● **Assignment**
Your task is to gather the lines below that hold the string "copy".

+--

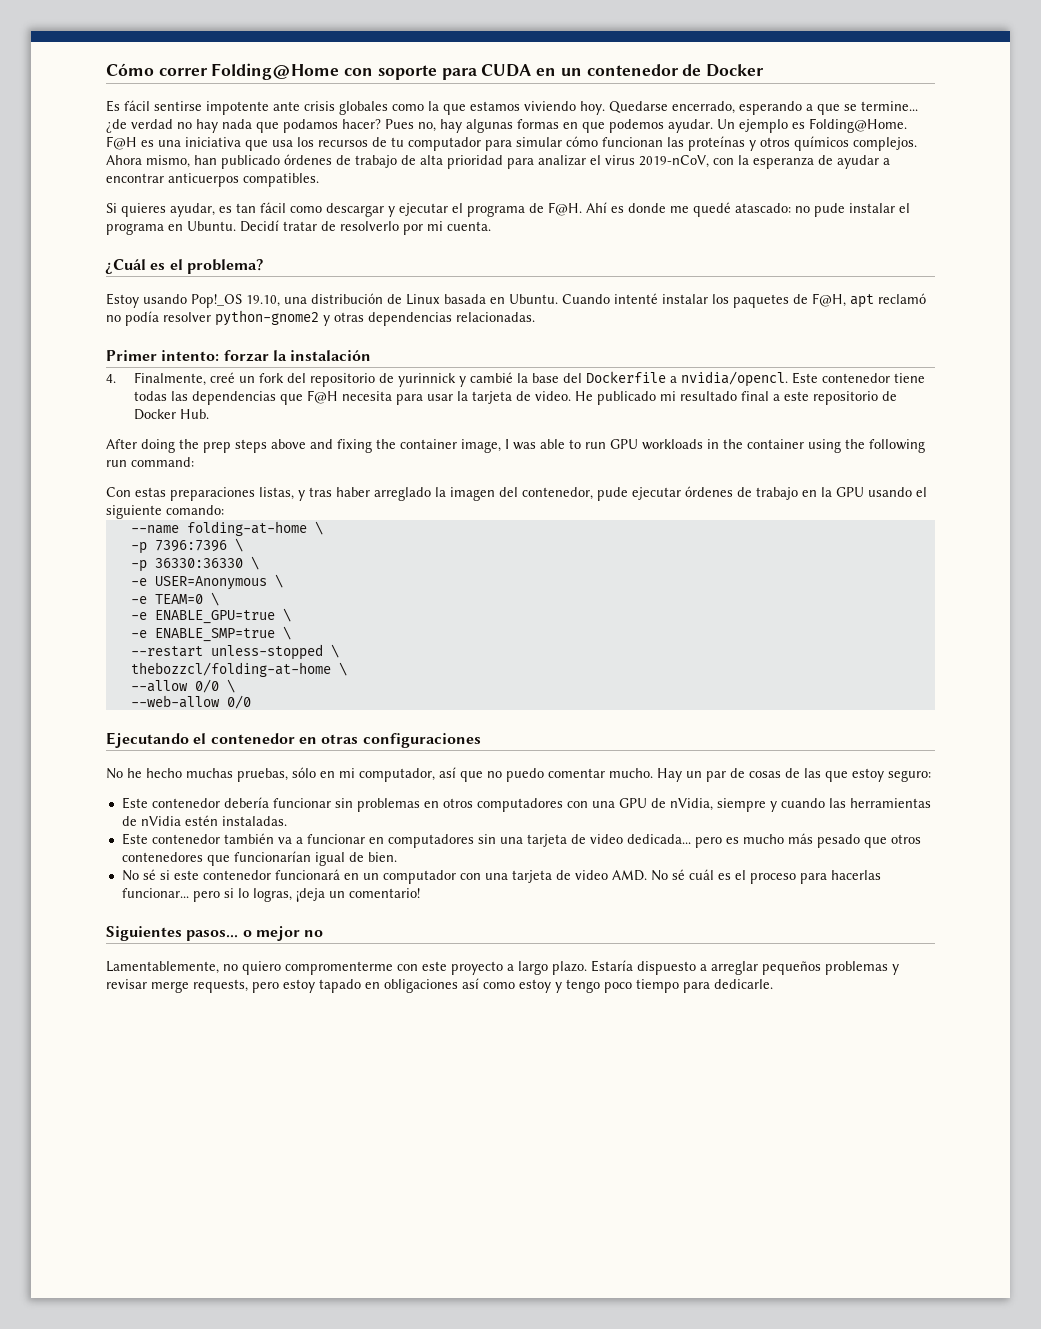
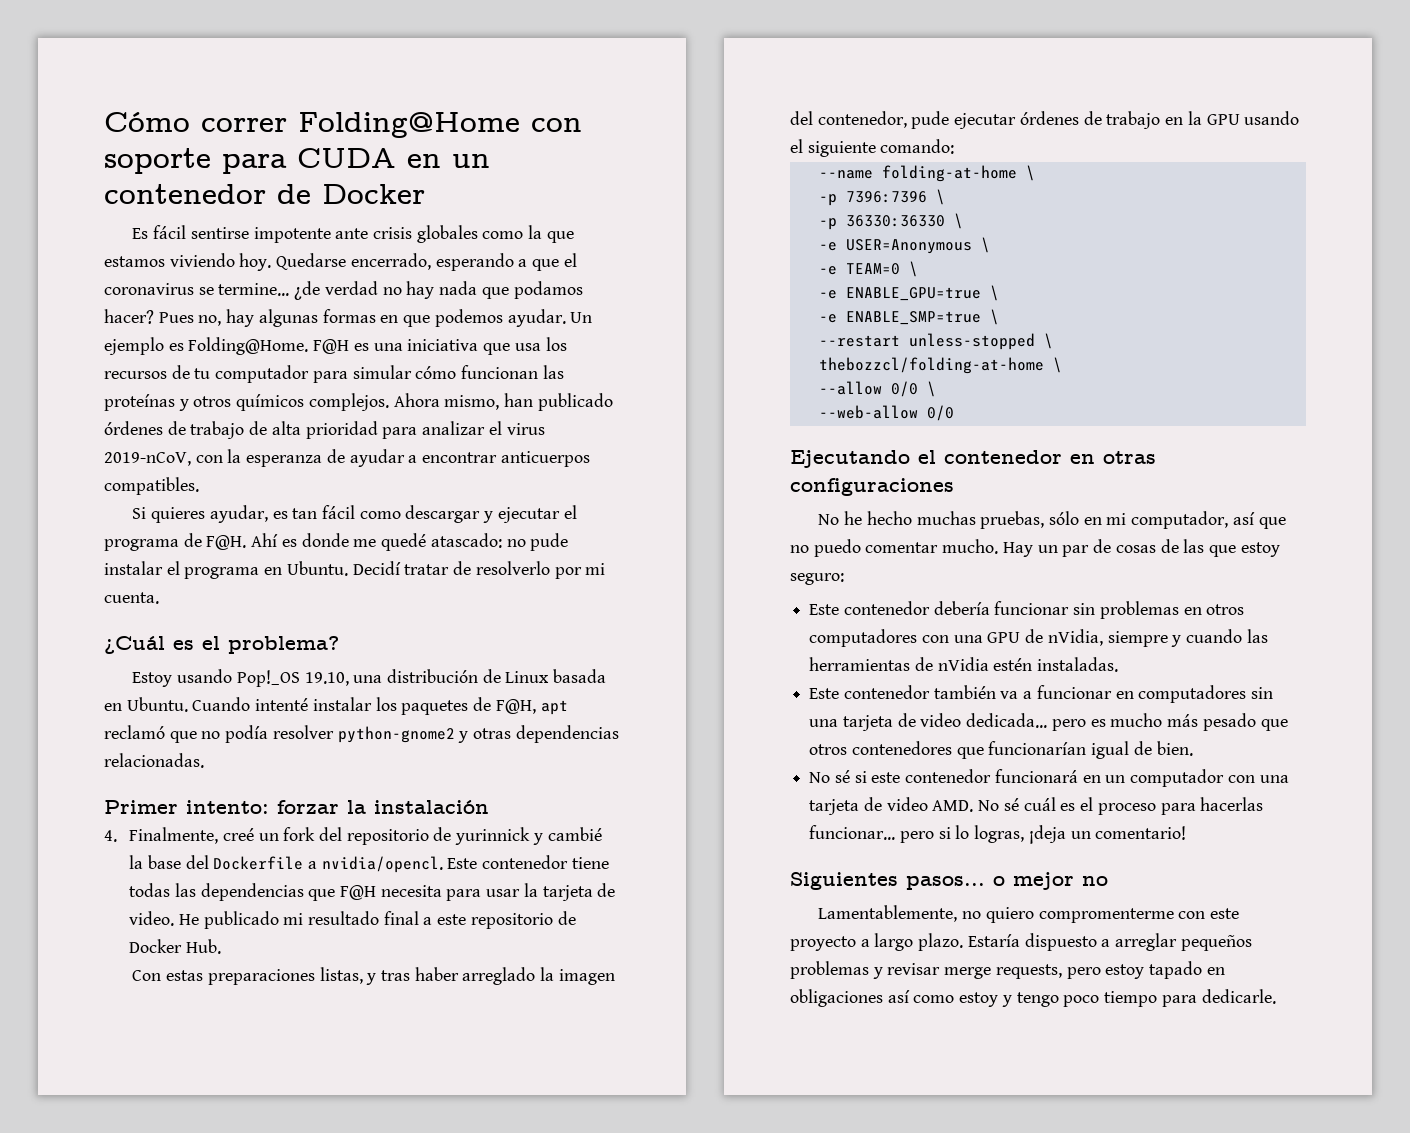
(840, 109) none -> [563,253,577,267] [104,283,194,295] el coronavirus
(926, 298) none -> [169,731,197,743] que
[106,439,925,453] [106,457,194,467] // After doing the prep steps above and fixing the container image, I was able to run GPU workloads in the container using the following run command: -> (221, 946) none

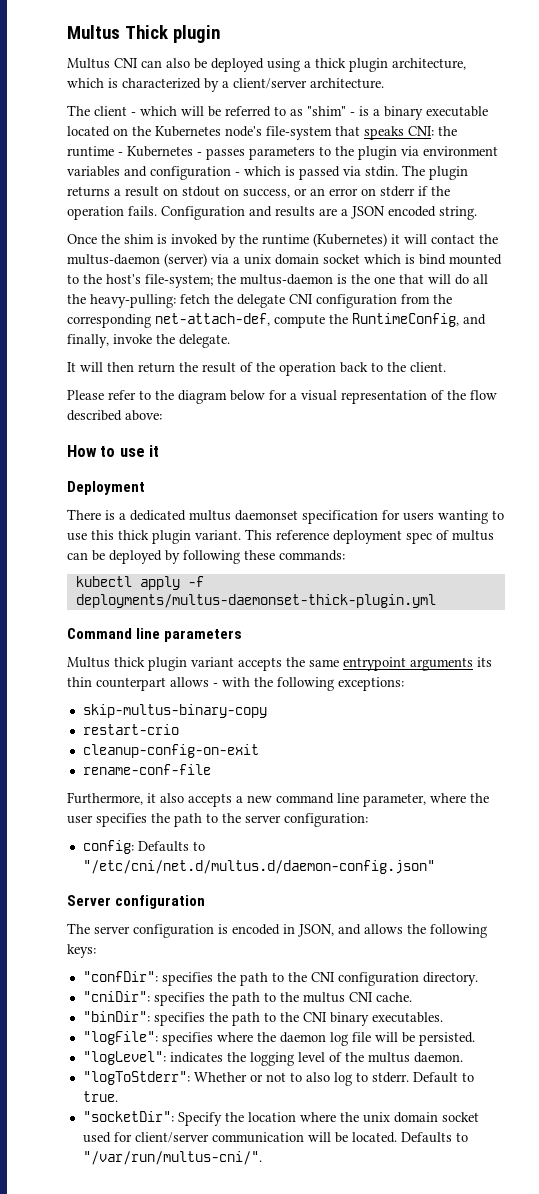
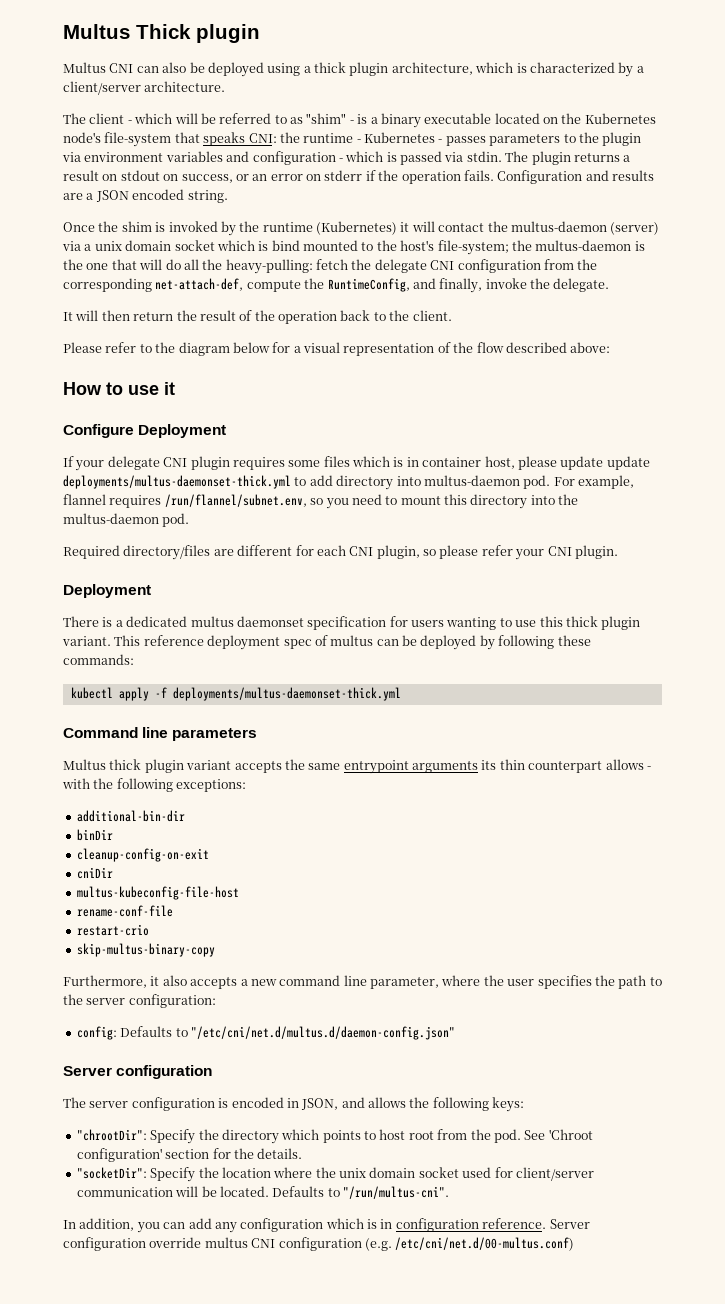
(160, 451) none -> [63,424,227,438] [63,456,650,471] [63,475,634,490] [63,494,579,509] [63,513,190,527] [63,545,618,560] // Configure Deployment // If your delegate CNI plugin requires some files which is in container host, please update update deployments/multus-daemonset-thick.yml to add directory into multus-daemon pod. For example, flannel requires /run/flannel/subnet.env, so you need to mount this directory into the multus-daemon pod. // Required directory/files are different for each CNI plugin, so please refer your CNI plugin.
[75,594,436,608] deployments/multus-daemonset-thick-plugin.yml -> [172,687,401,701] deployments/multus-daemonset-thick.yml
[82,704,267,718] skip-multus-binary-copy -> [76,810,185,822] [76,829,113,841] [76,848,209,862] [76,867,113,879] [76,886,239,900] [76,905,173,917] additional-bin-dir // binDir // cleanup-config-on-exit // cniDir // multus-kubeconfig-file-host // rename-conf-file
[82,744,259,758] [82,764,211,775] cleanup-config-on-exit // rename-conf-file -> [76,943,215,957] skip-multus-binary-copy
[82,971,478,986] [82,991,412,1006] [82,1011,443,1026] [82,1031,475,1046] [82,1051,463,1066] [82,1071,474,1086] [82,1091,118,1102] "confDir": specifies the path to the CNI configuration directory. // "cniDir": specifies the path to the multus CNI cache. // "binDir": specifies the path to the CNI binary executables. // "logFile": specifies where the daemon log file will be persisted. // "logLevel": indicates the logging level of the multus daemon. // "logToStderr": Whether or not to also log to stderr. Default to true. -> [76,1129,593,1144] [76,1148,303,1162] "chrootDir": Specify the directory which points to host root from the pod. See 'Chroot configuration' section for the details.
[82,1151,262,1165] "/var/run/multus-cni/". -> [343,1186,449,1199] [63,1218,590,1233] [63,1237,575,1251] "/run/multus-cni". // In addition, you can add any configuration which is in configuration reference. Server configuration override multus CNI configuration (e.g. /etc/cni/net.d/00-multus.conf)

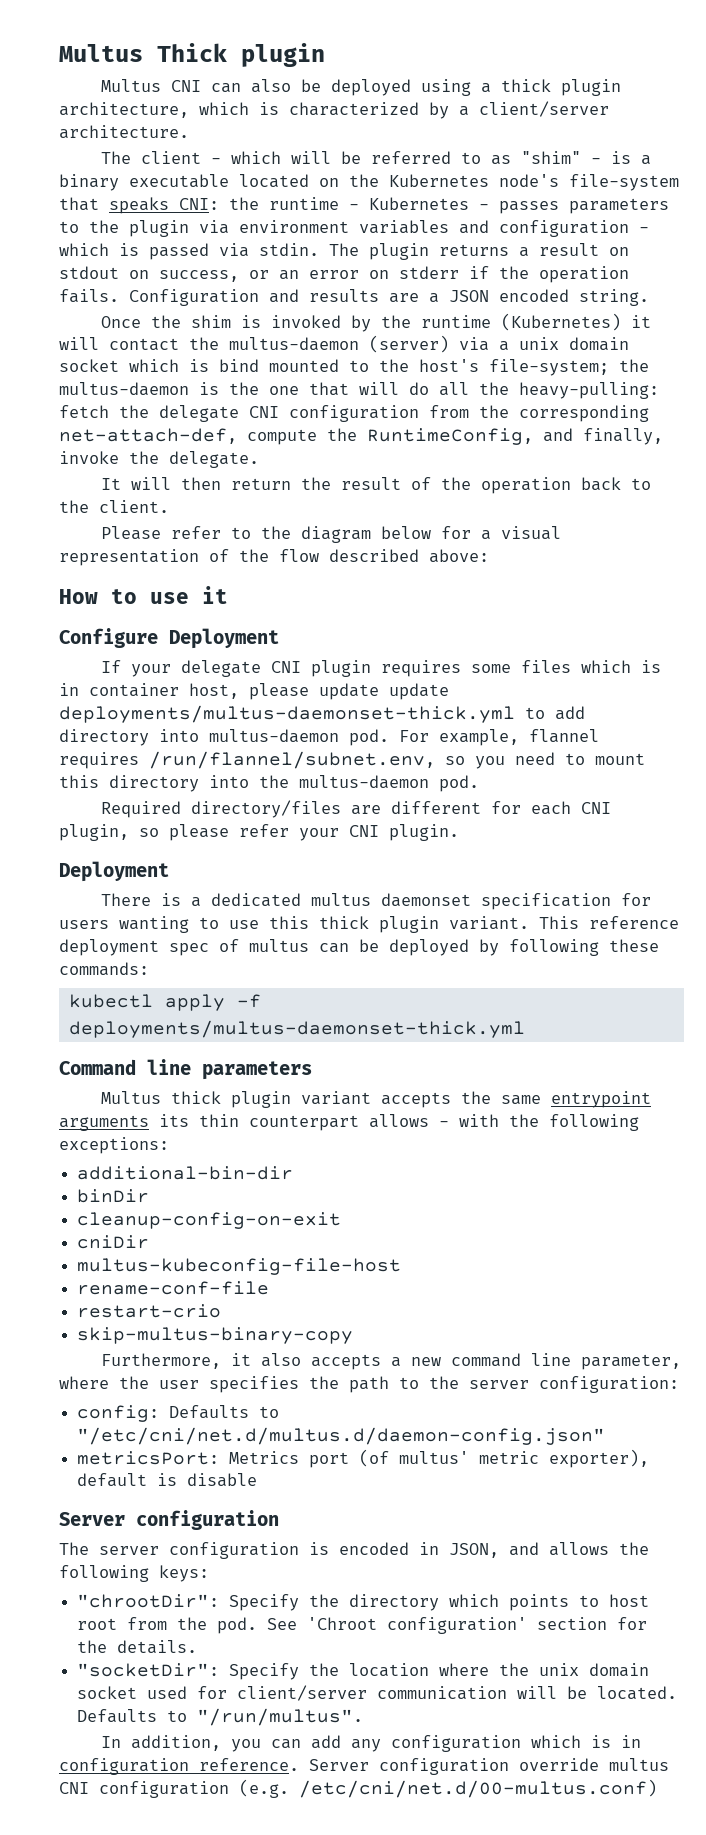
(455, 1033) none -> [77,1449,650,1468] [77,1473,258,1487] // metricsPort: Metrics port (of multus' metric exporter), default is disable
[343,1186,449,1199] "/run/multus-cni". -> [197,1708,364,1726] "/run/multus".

+--

● **Expected output**
[82,704,267,718] skip-multus-binary-copy -> [76,810,185,822] [76,829,113,841] [76,848,209,862] [76,867,113,879] [76,886,239,900] [76,905,173,917] additional-bin-dir // binDir // cleanup-config-on-exit // cniDir // multus-kubeconfig-file-host // rename-conf-file
[82,744,259,758] [82,764,211,775] cleanup-config-on-exit // rename-conf-file -> [76,943,215,957] skip-multus-binary-copy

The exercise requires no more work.